There were also the following challenges and limitations in the project:

  • FBI Hate Crime Dataset - Several fields in the dataset (offense, bias, location, victim type) contained multiple values in one record. These were distiguished as separate records during extraction and required significant transformation to normalize the database. The dataset also did not include information regarding the city and state where the hate crime was committed. It did include information regarding the reporting agency which included the state and in some cases the city as the name or unit of the agency. The dashboards were based on this state field and it's very possible that some of the incidents occurred in a different state from the reporting agency. This was not noted in any documentation on the FBI website.
  • Normalized Database - A normalized database is faster and smaller but does result in many tables and relationships which then require more complex queries to obtain data for the visuals. This was compounded by multiple dropdowns to filter data. As a result, the number of visuals was limited and some data (e.g. location, victime type, viction counts, offender race, offender counts, population by race, jurisdiction) was not utilized in a visual.
  • SQLite Database - The python code used Pandas to export dataframes to the database. This functionality cannot create primary and foreign keys and by default will automatically define the datatype for each field/attribute. This was chosen for expediency as the application was initially designed to use a PostgreSQL database.
  • Additional Tools and Knowledge - It cannot be ignored that I still have much to learn and there are many tools I have not yet used that could have improved the functionality and functioning of the application. I explored some new tools but need further study and practice to leverage them in future projects.

Back to Table of Contents

Future Work

Some recommended areas of future work on this application include:

  • Additional Pages/Visuals - Create a navigation pane/menu and add addtional pages with visuals based on currently unused data (e.g. location, victim type, viction counts, offender race, offender counts, population by race, jurisdiction). Also create a summary page with summary data and trends (% increase in incidents from 2009 to 2021).
  • Interactive Map - Use a static map (such as D3) instead of Leaflet which cannot easily illustrate Alaska and Hawaii below and to the left of the US. Currently, it is easiest to use the dropdown filter to select those states.
  • Filters - Add a filter by region and/or division. This would provide valuable information regarding incident numbers and rates in specific areas of the US such as the west coast, the northwest or the south.
  • Racial Bias and Population - Create visuals/filters to explore and compare hate crimes based on race, ethnicity and ancenstry with the population's racial composition.
  • Offense Category and Bias Category - Create visuals/filters to explore the relationship between these categories.
  • Exporting Data - Add functionality to export summary and incident level data in multiple formats from visuals for further analysis.

Back to Table of Contents

Acknowledgments/References

This project was based on a group assignment I completed as part of UC Berkeley's Data Analyst Boot Camp. Although I rewrote the code, modified the database schema, and redesigned the dashboard, I'd like to thank the following group members for their work and inspirations throughout the original project: Matt Calvert, Ahn-Tu Pham, Eva Schmidt, John Shridhik and Tenzin Zenor.
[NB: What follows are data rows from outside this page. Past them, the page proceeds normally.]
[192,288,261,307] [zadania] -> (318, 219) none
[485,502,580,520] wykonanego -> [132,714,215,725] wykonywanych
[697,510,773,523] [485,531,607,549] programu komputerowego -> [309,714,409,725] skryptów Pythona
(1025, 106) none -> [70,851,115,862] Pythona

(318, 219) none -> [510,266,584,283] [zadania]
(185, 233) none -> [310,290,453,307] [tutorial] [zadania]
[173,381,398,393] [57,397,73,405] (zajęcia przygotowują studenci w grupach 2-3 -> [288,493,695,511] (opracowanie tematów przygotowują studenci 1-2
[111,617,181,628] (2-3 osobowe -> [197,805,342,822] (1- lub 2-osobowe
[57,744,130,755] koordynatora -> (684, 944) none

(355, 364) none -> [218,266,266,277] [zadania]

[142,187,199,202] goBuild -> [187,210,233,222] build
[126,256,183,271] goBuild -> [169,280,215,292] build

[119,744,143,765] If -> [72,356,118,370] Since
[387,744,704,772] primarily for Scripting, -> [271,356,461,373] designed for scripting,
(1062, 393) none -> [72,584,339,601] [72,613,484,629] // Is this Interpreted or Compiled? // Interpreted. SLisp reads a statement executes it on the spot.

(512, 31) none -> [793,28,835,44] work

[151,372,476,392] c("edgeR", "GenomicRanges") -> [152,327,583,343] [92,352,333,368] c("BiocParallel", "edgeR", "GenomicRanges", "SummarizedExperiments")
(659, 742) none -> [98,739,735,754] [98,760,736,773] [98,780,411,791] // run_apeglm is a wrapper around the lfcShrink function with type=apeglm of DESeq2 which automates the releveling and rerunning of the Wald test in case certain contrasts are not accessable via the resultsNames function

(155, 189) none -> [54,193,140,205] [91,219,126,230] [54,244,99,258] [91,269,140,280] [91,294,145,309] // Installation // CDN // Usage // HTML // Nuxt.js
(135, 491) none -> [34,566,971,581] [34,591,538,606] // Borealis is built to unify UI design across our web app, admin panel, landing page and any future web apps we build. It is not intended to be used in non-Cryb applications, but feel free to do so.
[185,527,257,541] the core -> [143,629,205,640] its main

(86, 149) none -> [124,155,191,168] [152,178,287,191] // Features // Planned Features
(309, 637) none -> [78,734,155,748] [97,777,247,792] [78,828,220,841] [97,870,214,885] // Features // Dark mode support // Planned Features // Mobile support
I'd also like to acknowledge the following resources:

  • FBI Uniform Crime Reporting (UCR) Program - This program aggregates all hate crime offenses reported by law enforcement agencies and maintains data collection guidelines, training materials and annual updates to their methodology. This information was critical to understanding and evaluating the hate crime data.
  • FBI National Incident-Based Reporting System (NIBRS) - This system was created to improve the overall quality of crime data collected by law enforcement. They maintain and update technical specifications for reporting that included categorical information and codes for all group A offenses.

Back to Table of Contents

License

This project is licensed under the MIT license.